Ventrus Biosciences, Inc. (NASDAQ: VTUS) said Monday that, based upon written communication with the FDA, they anticipate filing a new drug application for VEN 307 (diltiazem hydrochloride cream, a calcium channel blocker) as a new therapeutic for anal fissures upon completion of a second Phase 3 study. The New York City-based biotech specializing in gastrointestinal products has begun enrollment for the clinical trial and expects results early in the fourth quarter of 2013.
If the outcomes of the trial are positive, then Ventrus will file the NDA with an expected final FDA decision at the end of 2014.
In May 2012, Ventrus reported that its first Phase 3, randomized, double-blind, placebo-controlled clinical trial of VEN 307 for the treatment of anal fissures (tears in the lining of the anal canal) met its primary and secondary endpoints.
Ventrus is developing VEN 307 under guidance of a 505(b)(2) FDA designation because diltiazem is already approved in oral formulations for the treatment of angina and high blood pressure.
Ventrus also received specific guidance on the remaining toxicology programs, clinical cutaneous safety studies, and PK study required for the NDA and all programs are underway, according to the company.
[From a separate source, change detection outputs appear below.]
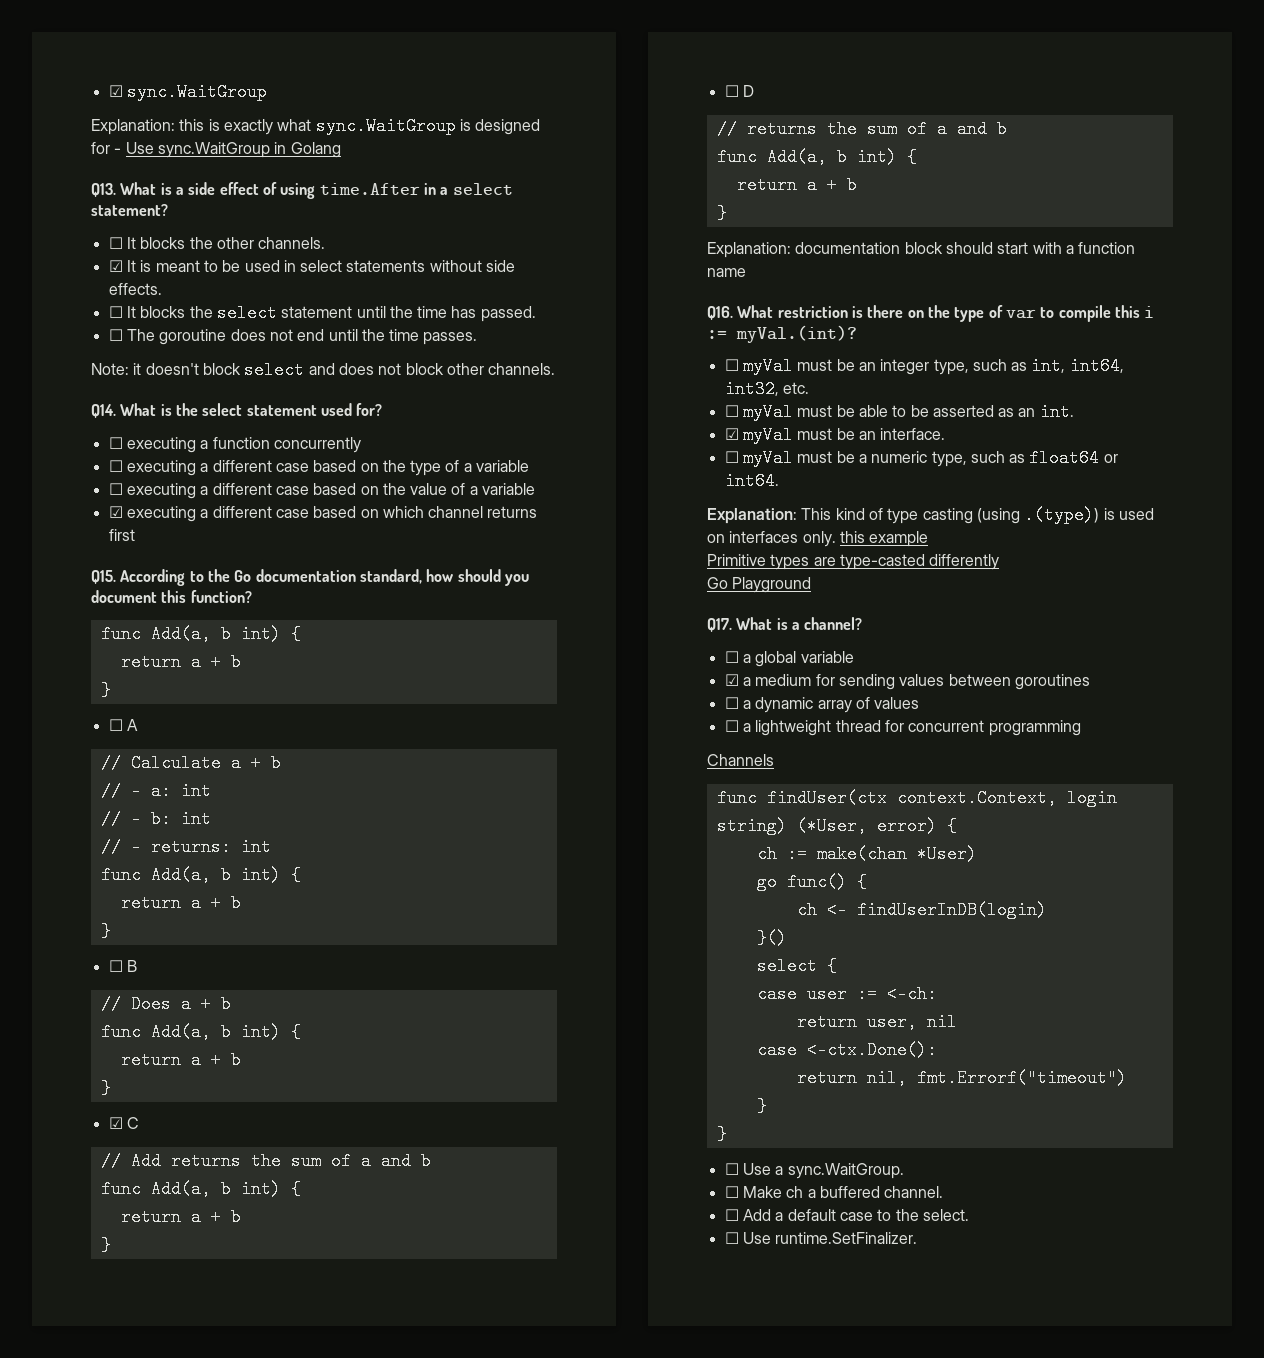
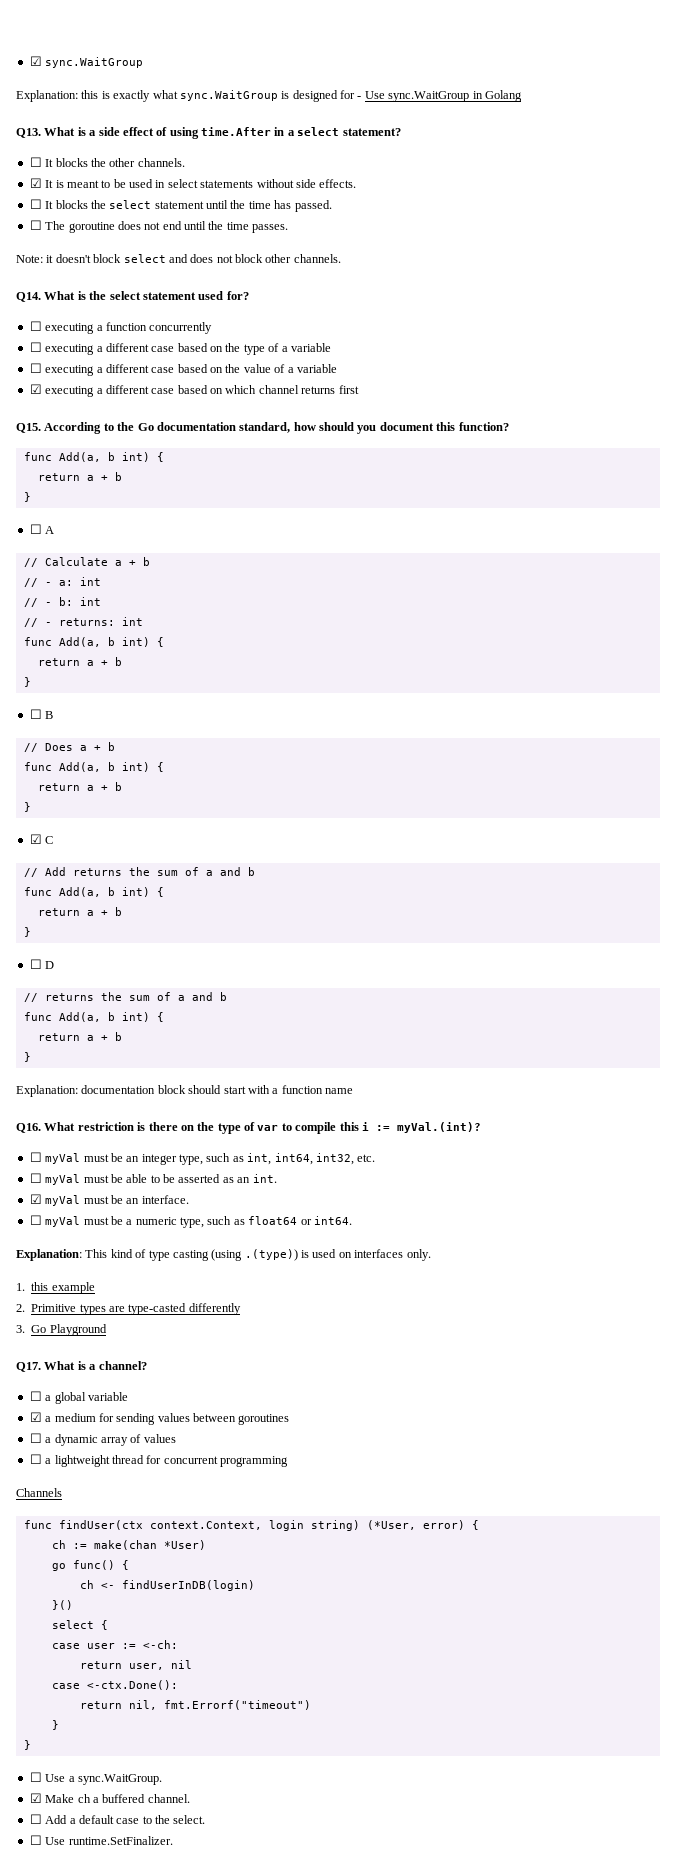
- Explanation: This kind of type casting (using .(type)) is used on interfaces only. this example
+ Explanation: This kind of type casting (using .(type)) is used on interfaces only.
+ 1. this example
- Primitive types are type-casted differently
+ 2. Primitive types are type-casted differently
- Go Playground
+ 3. Go Playground
- ☐ Make ch a buffered channel.
+ ☑ Make ch a buffered channel.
The second pivotal trial is enrolling 400 subjects at approximately 120 clinical sites in the U.S., Canada, and Israel with a primary objective to evaluate the efficacy of diltiazem hydrochloride cream on reduction of worst anal fissure-related pain associated with or following defecation when administered three times a day for 28 days. The secondary objectives are to evaluate the effect of diltiazem hydrochloride cream on reduction of overall daily AF-related pain and to evaluate patient global impression of improvement (PGI-I) at Day 29 in subjects with AF-related pain.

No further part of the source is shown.